= Exercise requirements =
What lines in the listing below hold the string "border"? Please copy them out.

= Data in this exercise =
BEGIN

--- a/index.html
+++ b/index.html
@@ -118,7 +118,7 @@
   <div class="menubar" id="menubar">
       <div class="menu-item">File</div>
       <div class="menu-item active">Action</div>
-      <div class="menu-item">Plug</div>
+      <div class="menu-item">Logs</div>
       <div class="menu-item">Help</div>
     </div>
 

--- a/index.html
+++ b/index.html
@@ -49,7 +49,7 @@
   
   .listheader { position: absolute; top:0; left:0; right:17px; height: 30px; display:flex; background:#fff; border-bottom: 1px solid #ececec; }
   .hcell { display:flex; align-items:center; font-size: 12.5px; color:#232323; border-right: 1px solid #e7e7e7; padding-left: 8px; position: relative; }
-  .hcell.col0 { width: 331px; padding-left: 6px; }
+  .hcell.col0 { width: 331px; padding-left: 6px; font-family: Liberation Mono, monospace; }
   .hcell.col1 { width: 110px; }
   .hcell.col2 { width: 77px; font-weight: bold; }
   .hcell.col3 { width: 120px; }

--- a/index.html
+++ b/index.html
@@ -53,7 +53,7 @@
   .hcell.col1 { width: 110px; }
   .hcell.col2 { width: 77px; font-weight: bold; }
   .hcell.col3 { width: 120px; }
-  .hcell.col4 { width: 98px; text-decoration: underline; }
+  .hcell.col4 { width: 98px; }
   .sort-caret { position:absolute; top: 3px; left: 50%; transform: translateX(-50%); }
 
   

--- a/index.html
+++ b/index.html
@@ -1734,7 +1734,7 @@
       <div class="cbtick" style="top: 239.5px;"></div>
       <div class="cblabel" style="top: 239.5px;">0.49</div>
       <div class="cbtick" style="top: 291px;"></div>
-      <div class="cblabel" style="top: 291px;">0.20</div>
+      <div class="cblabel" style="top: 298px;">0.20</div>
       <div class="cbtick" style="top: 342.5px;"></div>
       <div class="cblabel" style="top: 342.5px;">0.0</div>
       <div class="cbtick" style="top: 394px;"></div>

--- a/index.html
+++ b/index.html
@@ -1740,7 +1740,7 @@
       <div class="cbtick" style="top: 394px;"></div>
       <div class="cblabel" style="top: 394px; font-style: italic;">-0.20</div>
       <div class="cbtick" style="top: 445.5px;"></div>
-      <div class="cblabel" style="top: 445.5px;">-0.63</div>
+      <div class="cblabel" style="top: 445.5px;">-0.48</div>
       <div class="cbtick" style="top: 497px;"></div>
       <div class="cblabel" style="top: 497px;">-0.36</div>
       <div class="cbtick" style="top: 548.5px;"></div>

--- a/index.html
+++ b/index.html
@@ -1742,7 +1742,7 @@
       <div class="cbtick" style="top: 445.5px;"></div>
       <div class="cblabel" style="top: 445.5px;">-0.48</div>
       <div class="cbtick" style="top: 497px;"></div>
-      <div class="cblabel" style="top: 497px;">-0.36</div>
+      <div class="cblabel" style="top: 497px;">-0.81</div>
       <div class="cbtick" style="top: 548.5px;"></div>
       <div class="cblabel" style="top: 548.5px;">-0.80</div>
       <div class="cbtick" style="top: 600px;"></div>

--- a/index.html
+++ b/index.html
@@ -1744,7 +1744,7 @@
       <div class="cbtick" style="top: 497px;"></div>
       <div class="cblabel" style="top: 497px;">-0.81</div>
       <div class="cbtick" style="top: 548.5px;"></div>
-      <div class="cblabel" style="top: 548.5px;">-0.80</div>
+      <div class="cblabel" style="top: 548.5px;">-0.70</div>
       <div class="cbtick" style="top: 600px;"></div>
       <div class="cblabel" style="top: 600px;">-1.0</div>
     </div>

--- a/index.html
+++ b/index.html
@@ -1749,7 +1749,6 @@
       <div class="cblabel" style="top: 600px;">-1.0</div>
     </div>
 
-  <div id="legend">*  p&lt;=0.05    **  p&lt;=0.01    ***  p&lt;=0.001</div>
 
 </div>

END

= Response for this exercise =
   .listheader { position: absolute; top:0; left:0; right:17px; height: 30px; display:flex; background:#fff; border-bottom: 1px solid #ececec; }
   .hcell { display:flex; align-items:center; font-size: 12.5px; color:#232323; border-right: 1px solid #e7e7e7; padding-left: 8px; position: relative; }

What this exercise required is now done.